Excerpts from a dataset:
Content starts

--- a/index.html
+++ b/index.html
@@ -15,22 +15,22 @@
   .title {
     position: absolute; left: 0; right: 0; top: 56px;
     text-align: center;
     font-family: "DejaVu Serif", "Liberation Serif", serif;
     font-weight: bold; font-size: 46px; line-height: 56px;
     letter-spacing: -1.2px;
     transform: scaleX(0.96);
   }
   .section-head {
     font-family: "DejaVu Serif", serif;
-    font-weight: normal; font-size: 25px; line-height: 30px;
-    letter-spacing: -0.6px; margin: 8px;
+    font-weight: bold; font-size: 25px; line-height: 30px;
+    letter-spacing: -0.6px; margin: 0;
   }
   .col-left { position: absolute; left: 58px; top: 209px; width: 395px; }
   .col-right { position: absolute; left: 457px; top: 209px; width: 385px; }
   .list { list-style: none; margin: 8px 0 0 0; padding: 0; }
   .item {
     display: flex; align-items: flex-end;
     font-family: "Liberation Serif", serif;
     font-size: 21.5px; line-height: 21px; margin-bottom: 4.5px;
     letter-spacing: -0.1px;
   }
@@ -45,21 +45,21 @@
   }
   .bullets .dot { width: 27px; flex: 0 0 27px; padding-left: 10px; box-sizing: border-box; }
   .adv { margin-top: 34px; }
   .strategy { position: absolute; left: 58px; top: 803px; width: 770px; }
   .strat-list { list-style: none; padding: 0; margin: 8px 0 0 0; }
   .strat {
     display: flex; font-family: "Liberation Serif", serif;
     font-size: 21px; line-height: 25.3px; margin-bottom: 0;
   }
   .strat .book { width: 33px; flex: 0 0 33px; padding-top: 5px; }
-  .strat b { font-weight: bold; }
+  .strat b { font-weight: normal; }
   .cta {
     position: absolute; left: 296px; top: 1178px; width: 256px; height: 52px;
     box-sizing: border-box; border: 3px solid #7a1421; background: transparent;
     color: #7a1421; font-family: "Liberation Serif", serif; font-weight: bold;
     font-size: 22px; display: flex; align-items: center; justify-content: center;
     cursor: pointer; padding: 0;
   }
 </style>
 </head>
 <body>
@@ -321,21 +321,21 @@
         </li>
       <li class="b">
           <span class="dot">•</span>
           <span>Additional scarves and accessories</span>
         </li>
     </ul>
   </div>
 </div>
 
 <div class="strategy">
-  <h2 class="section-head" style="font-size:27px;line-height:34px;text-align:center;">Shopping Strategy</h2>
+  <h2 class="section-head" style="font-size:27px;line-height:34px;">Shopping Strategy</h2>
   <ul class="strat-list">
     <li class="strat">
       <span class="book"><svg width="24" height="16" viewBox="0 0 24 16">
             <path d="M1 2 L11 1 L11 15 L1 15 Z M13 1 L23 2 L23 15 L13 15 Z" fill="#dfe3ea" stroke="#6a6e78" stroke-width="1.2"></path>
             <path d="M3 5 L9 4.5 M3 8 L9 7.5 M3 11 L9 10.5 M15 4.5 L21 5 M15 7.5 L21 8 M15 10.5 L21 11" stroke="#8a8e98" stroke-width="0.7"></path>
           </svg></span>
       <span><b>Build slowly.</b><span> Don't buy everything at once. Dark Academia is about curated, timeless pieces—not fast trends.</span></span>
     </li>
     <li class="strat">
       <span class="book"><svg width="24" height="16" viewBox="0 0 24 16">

Content ends

▶ REQUIRED WORK:
Nothing in the entries should be left out; please reproduce them all exactly.

▶ EXPECTED OUTPUT:
--- a/index.html
+++ b/index.html
@@ -15,22 +15,22 @@
   .title {
     position: absolute; left: 0; right: 0; top: 56px;
     text-align: center;
     font-family: "DejaVu Serif", "Liberation Serif", serif;
     font-weight: bold; font-size: 46px; line-height: 56px;
     letter-spacing: -1.2px;
     transform: scaleX(0.96);
   }
   .section-head {
     font-family: "DejaVu Serif", serif;
-    font-weight: normal; font-size: 25px; line-height: 30px;
-    letter-spacing: -0.6px; margin: 8px;
+    font-weight: bold; font-size: 25px; line-height: 30px;
+    letter-spacing: -0.6px; margin: 0;
   }
   .col-left { position: absolute; left: 58px; top: 209px; width: 395px; }
   .col-right { position: absolute; left: 457px; top: 209px; width: 385px; }
   .list { list-style: none; margin: 8px 0 0 0; padding: 0; }
   .item {
     display: flex; align-items: flex-end;
     font-family: "Liberation Serif", serif;
     font-size: 21.5px; line-height: 21px; margin-bottom: 4.5px;
     letter-spacing: -0.1px;
   }
@@ -45,21 +45,21 @@
   }
   .bullets .dot { width: 27px; flex: 0 0 27px; padding-left: 10px; box-sizing: border-box; }
   .adv { margin-top: 34px; }
   .strategy { position: absolute; left: 58px; top: 803px; width: 770px; }
   .strat-list { list-style: none; padding: 0; margin: 8px 0 0 0; }
   .strat {
     display: flex; font-family: "Liberation Serif", serif;
     font-size: 21px; line-height: 25.3px; margin-bottom: 0;
   }
   .strat .book { width: 33px; flex: 0 0 33px; padding-top: 5px; }
-  .strat b { font-weight: bold; }
+  .strat b { font-weight: normal; }
   .cta {
     position: absolute; left: 296px; top: 1178px; width: 256px; height: 52px;
     box-sizing: border-box; border: 3px solid #7a1421; background: transparent;
     color: #7a1421; font-family: "Liberation Serif", serif; font-weight: bold;
     font-size: 22px; display: flex; align-items: center; justify-content: center;
     cursor: pointer; padding: 0;
   }
 </style>
 </head>
 <body>
@@ -321,21 +321,21 @@
         </li>
       <li class="b">
           <span class="dot">•</span>
           <span>Additional scarves and accessories</span>
         </li>
     </ul>
   </div>
 </div>
 
 <div class="strategy">
-  <h2 class="section-head" style="font-size:27px;line-height:34px;text-align:center;">Shopping Strategy</h2>
+  <h2 class="section-head" style="font-size:27px;line-height:34px;">Shopping Strategy</h2>
   <ul class="strat-list">
     <li class="strat">
       <span class="book"><svg width="24" height="16" viewBox="0 0 24 16">
             <path d="M1 2 L11 1 L11 15 L1 15 Z M13 1 L23 2 L23 15 L13 15 Z" fill="#dfe3ea" stroke="#6a6e78" stroke-width="1.2"></path>
             <path d="M3 5 L9 4.5 M3 8 L9 7.5 M3 11 L9 10.5 M15 4.5 L21 5 M15 7.5 L21 8 M15 10.5 L21 11" stroke="#8a8e98" stroke-width="0.7"></path>
           </svg></span>
       <span><b>Build slowly.</b><span> Don't buy everything at once. Dark Academia is about curated, timeless pieces—not fast trends.</span></span>
     </li>
     <li class="strat">
       <span class="book"><svg width="24" height="16" viewBox="0 0 24 16">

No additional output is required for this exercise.